Proper illumination for biological samples is of paramount importance for achieving high-resolution and contrast images. Hot spots or uneven illumination can greatly reduce the usefulness of an optical system or create artifacts that obscure important features. In 1893, August Köhler developed an illumination technique that created improved, glare-free illumination for microscopy applications when using non-uniform sources.  This was done by creating parallel ray bundles instead of imaging the light source at the illumination plane. This illumination technique can reduce stray light and artifacts encountered when imaging samples such as the human retina.
In the 3DOptix cloud-based simulation tool, we can simulate illumination applications using the included tools and analysis features. We will overview how to set up and analyze an optical system with Köhler illumination.
Our optical system will consist of a simple optical system with the following components:
  1. Eskma Optics 111-0218E, bi-convex
  2. Eskma Optics 110-0502E, plano-convex
  3. Eskma Optics 110-0504E, bi-convex
  4. 3x Light Sources
    • Point Source
    • Wavelength – Top Hat Distribution
      • 400-700 nm range
      • 10 nm step size
    • Power, 0.010 W
    • Unpolarized
  5. Detector: Illumination
    • Spot: Incoherent Irradiance
    • Analysis Rays: 1 million
    • 500×500 pixels
You can see the image of our optical system below. The 3DOptix simulation file can be downloaded to see additional information about the optical system such as component spacing and analysis detectors. Lens 1 includes a light block to stop light from going directly to lens 2 from the source.

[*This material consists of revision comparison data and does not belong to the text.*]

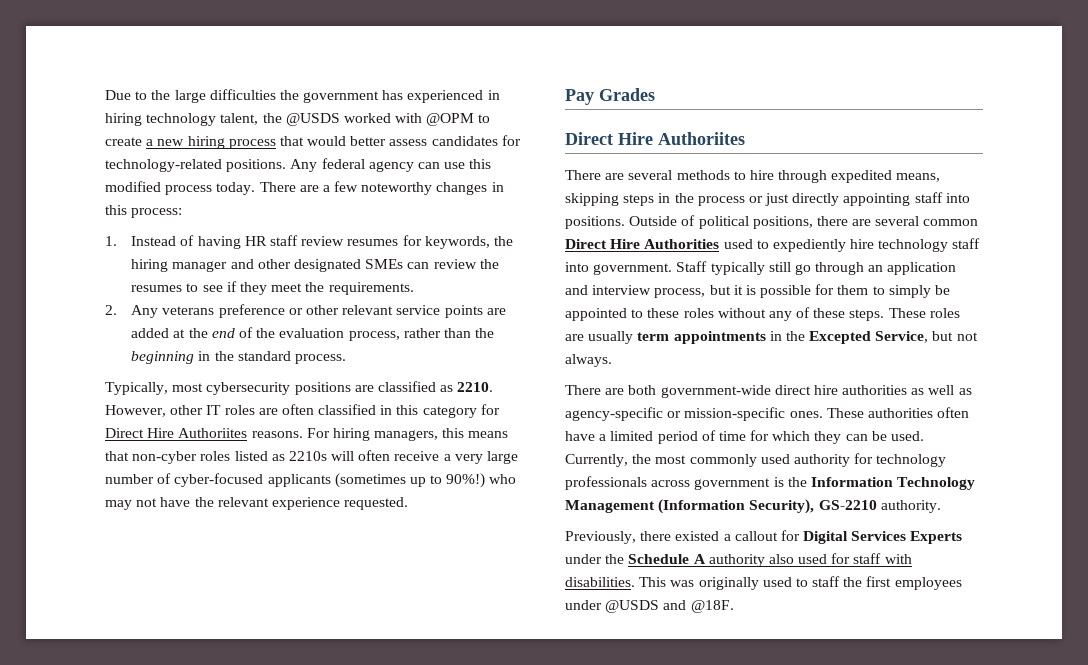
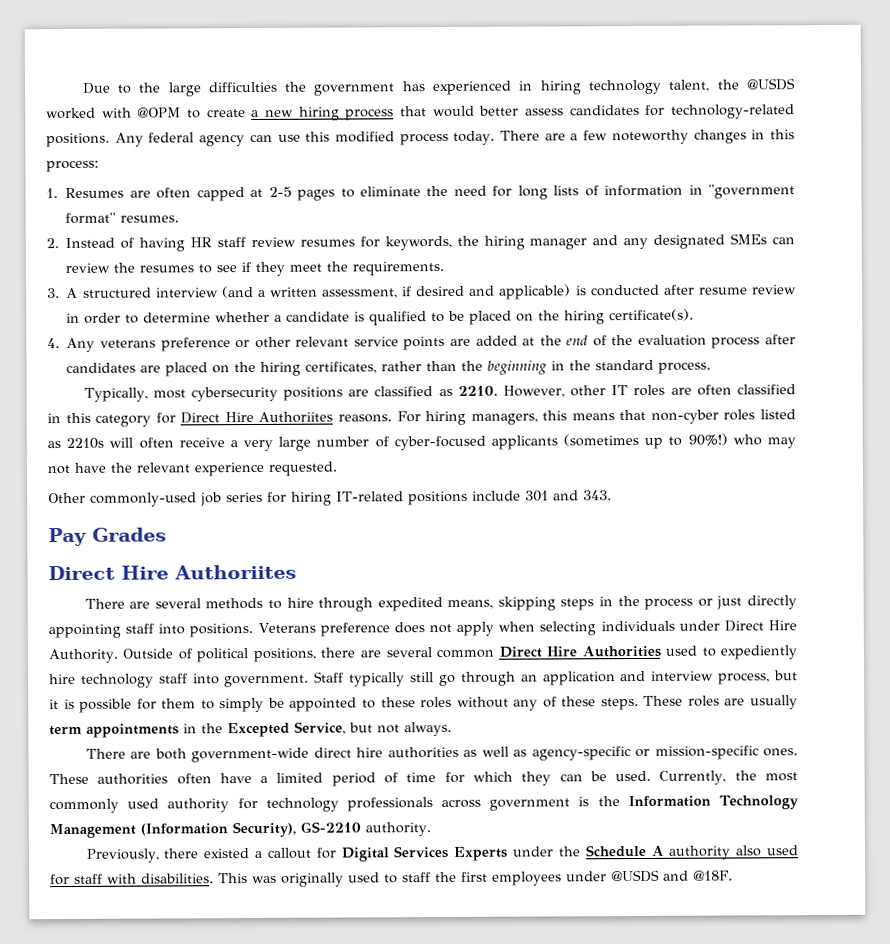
(117, 241) none -> [65,184,795,202] [65,212,180,224] [46,238,59,249] Resumes are often capped at 2-5 pages to eliminate the need for long lists of information in "government format" resumes. // 2.
[257,259,291,269] other -> [623,237,649,250] any
[105,305,117,315] 2. -> [47,284,797,300] [66,308,695,326] [47,338,60,349] 3. A structured interview (and a written assessment, if desired and applicable) is conducted after resume review in order to determine whether a candidate is qualified to be placed on the hiring certificate(s). // 4.
[348,331,400,341] process, -> [711,334,796,349] [66,361,378,377] process after candidates are placed on the hiring certificates,
(409, 503) none -> [48,490,612,507] // Other commonly-used job series for hiring IT-related positions include 301 and 343.
(625, 222) none -> [257,620,797,637] [48,648,118,664] Veterans preference does not apply when selecting individuals under Direct Hire Authority.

The light source that we are simulating is a filament lamp that emits in all directions, but initially, it needs to be analyzed for a few important source points and where they land at the illumination plane. We need to determine the best lens positions that will generate these parallel ray bundles and these trace rays will allow us to visually align the system. The three POINT SOURCES initially created will be turned off for this part of the analysis. 

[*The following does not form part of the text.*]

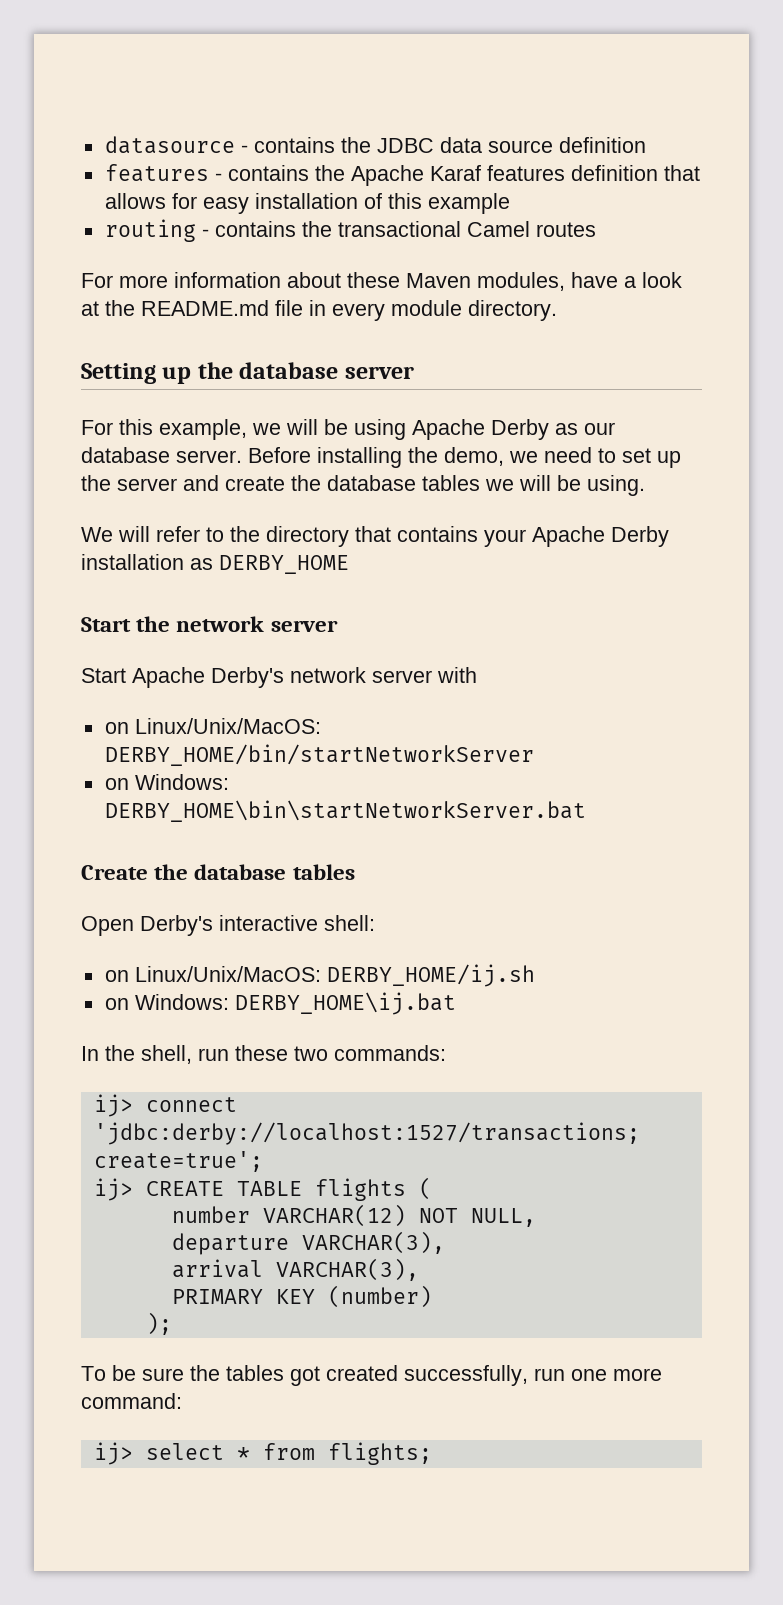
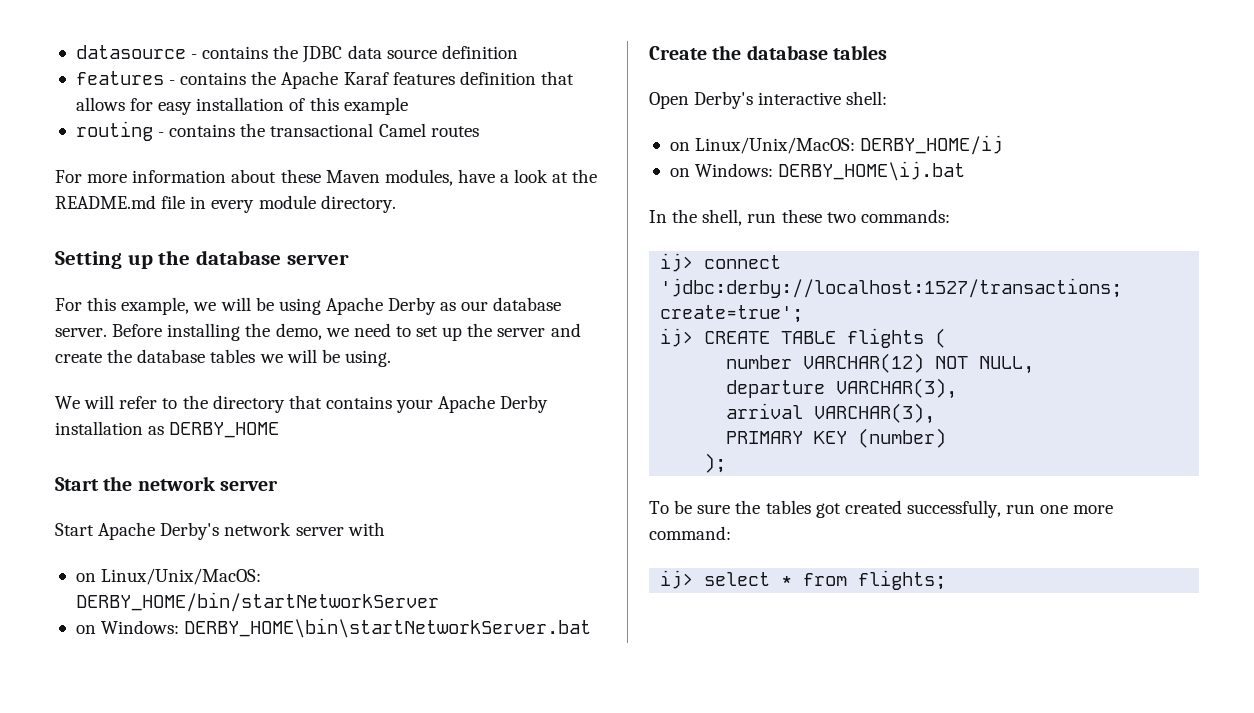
[326,964,535,987] DERBY_HOME/ij.sh -> [860,135,1004,155] DERBY_HOME/ij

To start the analysis, we will create the trace rays.
  • 4x Light Sources
    • Plane Wave
    • Circular 0.0001 mm radius
    • 3d Layout Rays: 1
    • 532 nm Wavelength
    • Power, 0.010 W
    • Unpolarized
To make the visualization of the rays easier we will change the source color to correspond to their source point position. The top trace rays will be red and the center green.
The rays will be placed in line with the center and top of lens 1 at its front focus, 100 mm.  Both center rays are angled to hit the edges of the lens. One top ray is angled to hit the bottom of the lens. These will only be for analysis.
Lens 2 and 3 can now be added and moved along the optical axis to steer the rays to the illumination plane.  With a few tries in lens 2 and 3 position and observing the ray pairs at the illumination plane we have achieved an initial Köhler illumination pattern; parallel ray bundles at the illumination plane.

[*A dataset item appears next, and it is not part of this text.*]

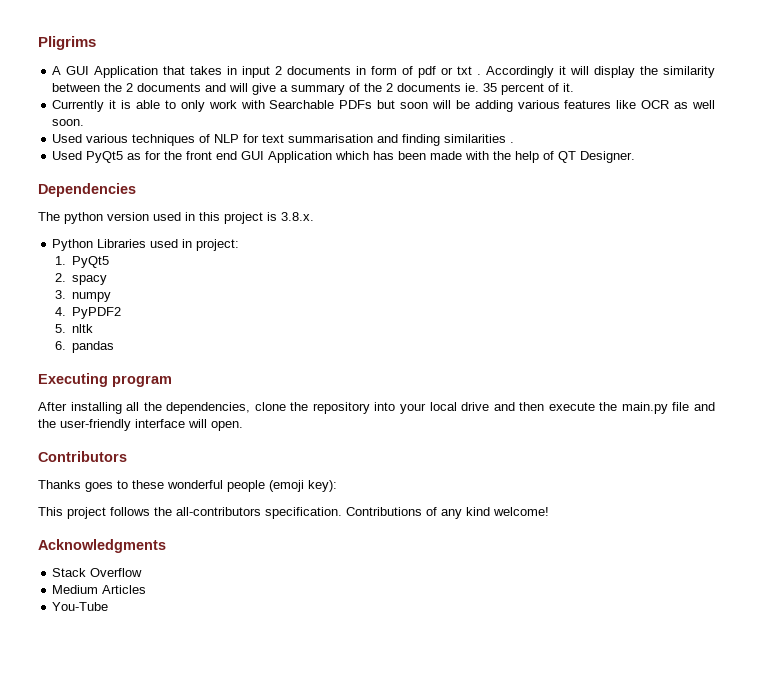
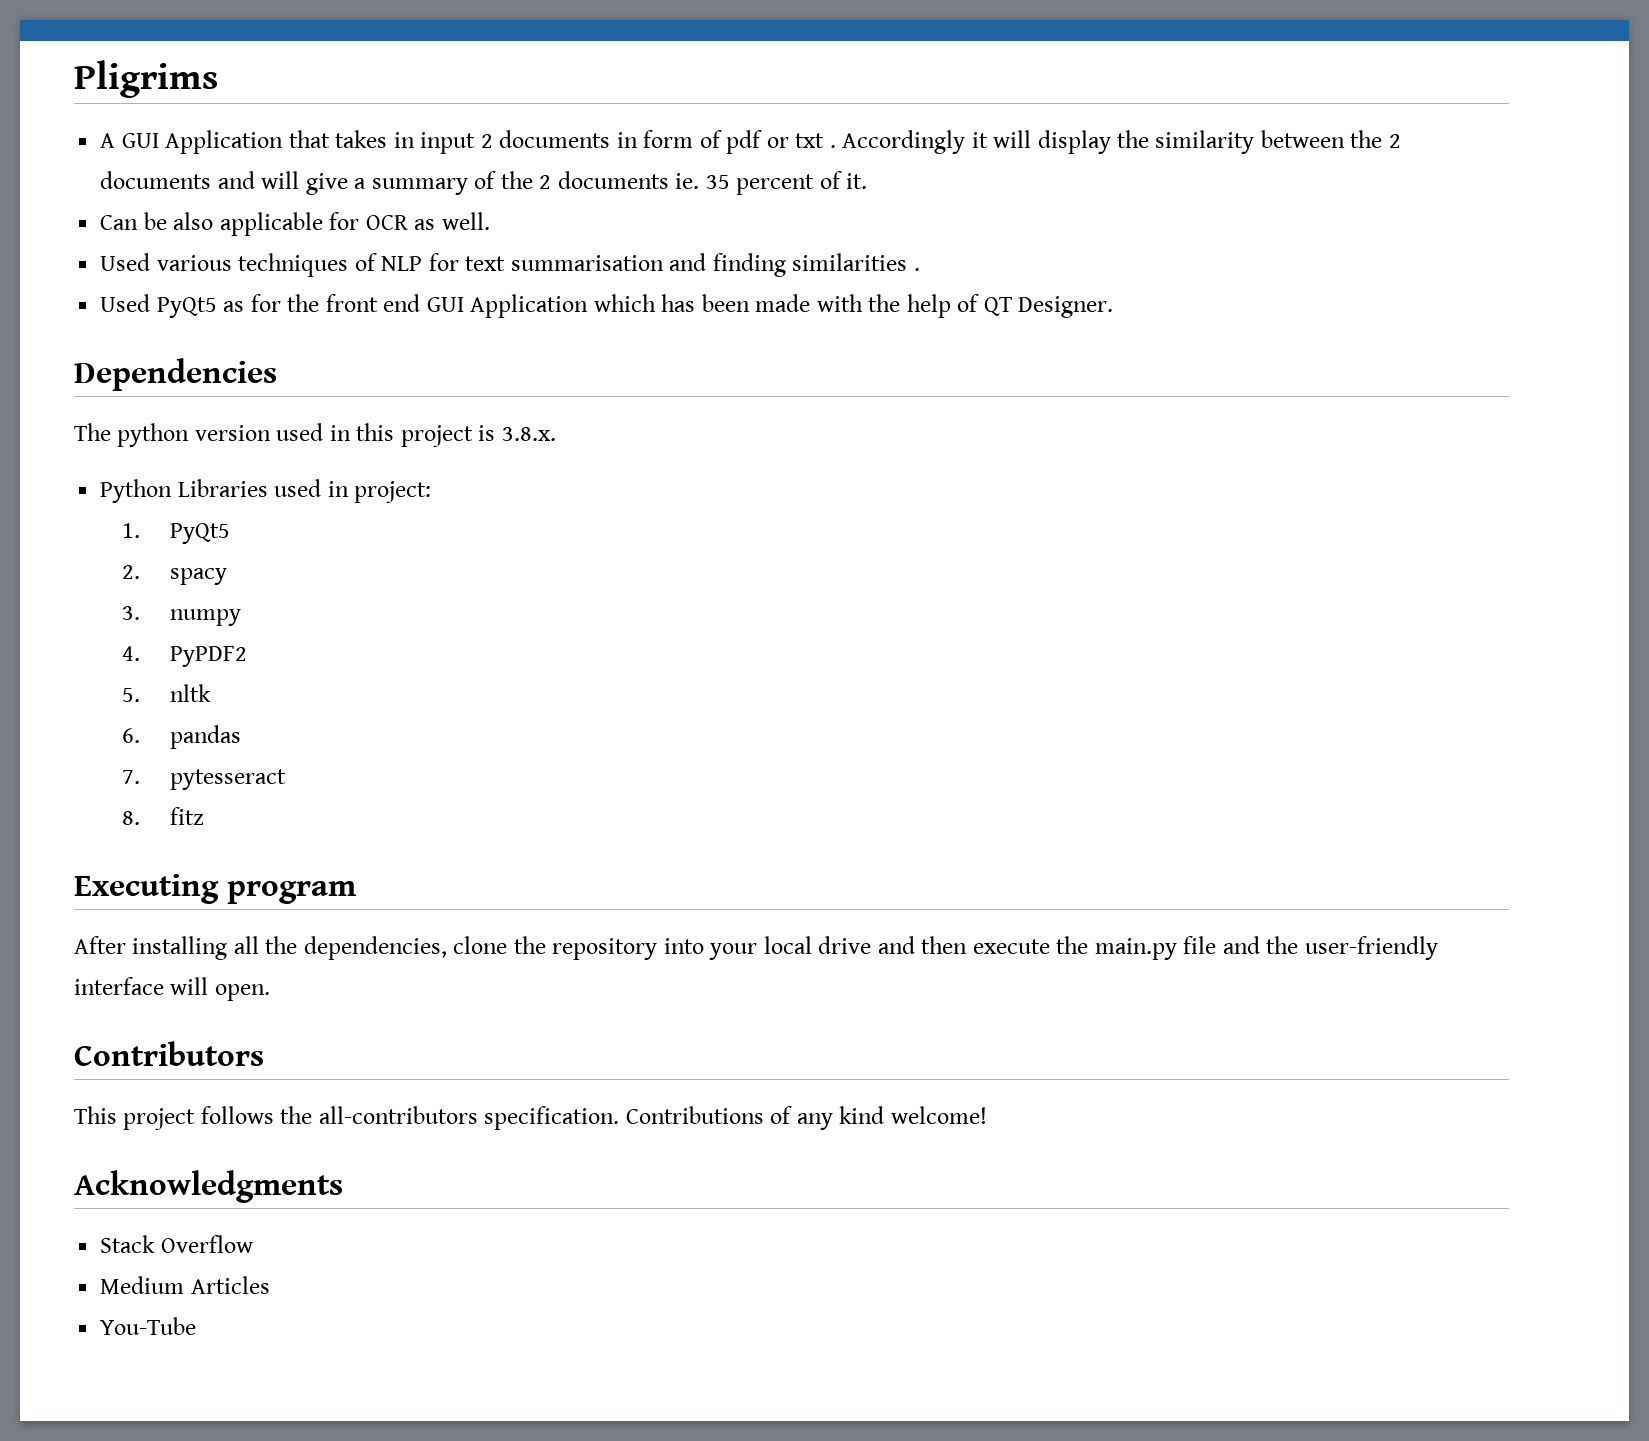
[52,100,715,112] [52,119,85,126] Currently it is able to only work with Searchable PDFs but soon will be adding various features like OCR as well soon. -> [100,212,490,236] Can be also applicable for OCR as well.
(115, 347) none -> [121,769,286,790] [121,807,204,825] // 7. pytesseract // 8. fitz
[38,480,337,492] // Thanks goes to these wonderful people (emoji key): -> (264, 1053) none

Since we have an initial setup that seems to be a correct solution, we can now remove the traced rays and reintroduce the POINT SOURCES. Once we do this, we can start to analyze the illumination pattern to determine if better positioning of the lenses is necessary.

As a note, the three POINT SOURCES have TOP HAT spectral profiles emulating a broadband filament source.

The analysis was run for three different positions to show how the uniformity changes as the detector is moved to the nominal position. The images below demonstrate the illumination pattern becoming larger and more even as the detector is moved closer to the ideal position. This position corresponds to the point along the optical axis where all the ray bundles exiting lens 3 converge and overlap.
To go further with the analysis, we want to determine numerically the uniformity. Generally, we would have a target illumination parameter of some percentage to generate the desired image quality. To do this we can use the last analysis where the illumination looked best and limit the pixel values to only the ones that are within some value of nominal.

The target we will use is 20% around the nominal intensity value. We can download the detector data and look at the central portion of the output to determine the nominal pixel value.
Using this number, we can then limit the min and max thresholding of the analysis window to view only the pixels that satisfy this condition. The nominal value used will be 0.0025 counts and the threshold will be 0.0020 to 0.0030 counts. Although not perfect we do get a very good spot of even illumination.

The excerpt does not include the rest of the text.